Every line below between the one holding "font-weight: normal ->" and the one holding "text: Display ->", inclusive, should be copied exactly, and no other line.

§ **Source data**

++++++++++

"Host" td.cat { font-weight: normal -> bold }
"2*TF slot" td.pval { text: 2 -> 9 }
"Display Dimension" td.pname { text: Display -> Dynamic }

++++++++++

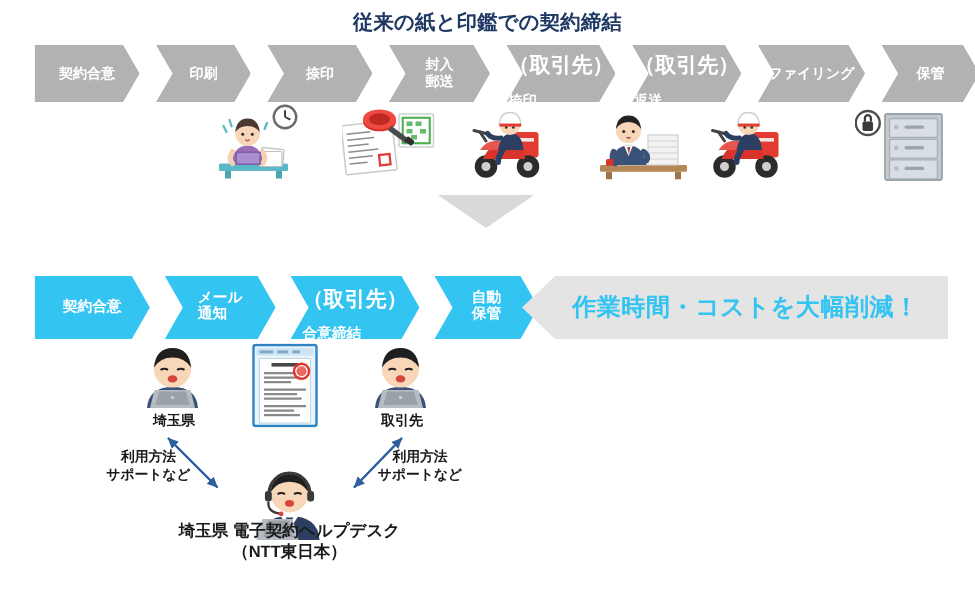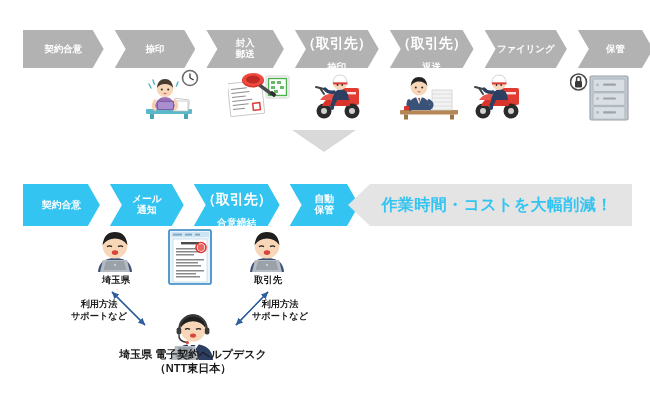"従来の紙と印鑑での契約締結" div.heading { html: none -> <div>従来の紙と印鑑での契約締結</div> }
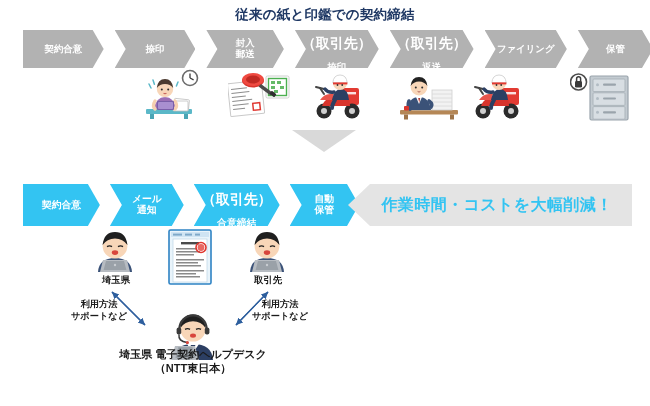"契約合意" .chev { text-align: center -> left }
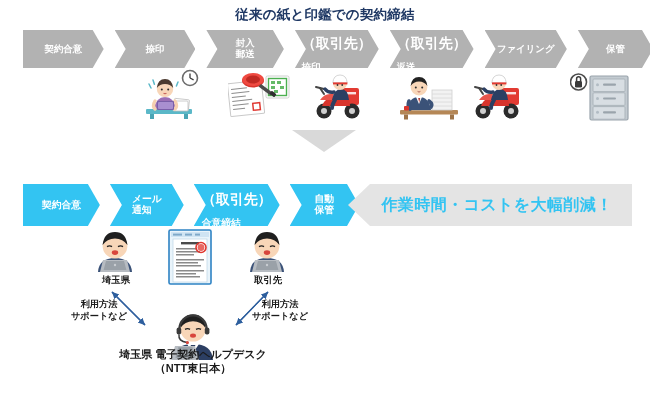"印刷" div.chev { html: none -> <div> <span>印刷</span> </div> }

++++++++++

§ **Written response**
"Host" td.cat { font-weight: normal -> bold }
"2*TF slot" td.pval { text: 2 -> 9 }
"Display Dimension" td.pname { text: Display -> Dynamic }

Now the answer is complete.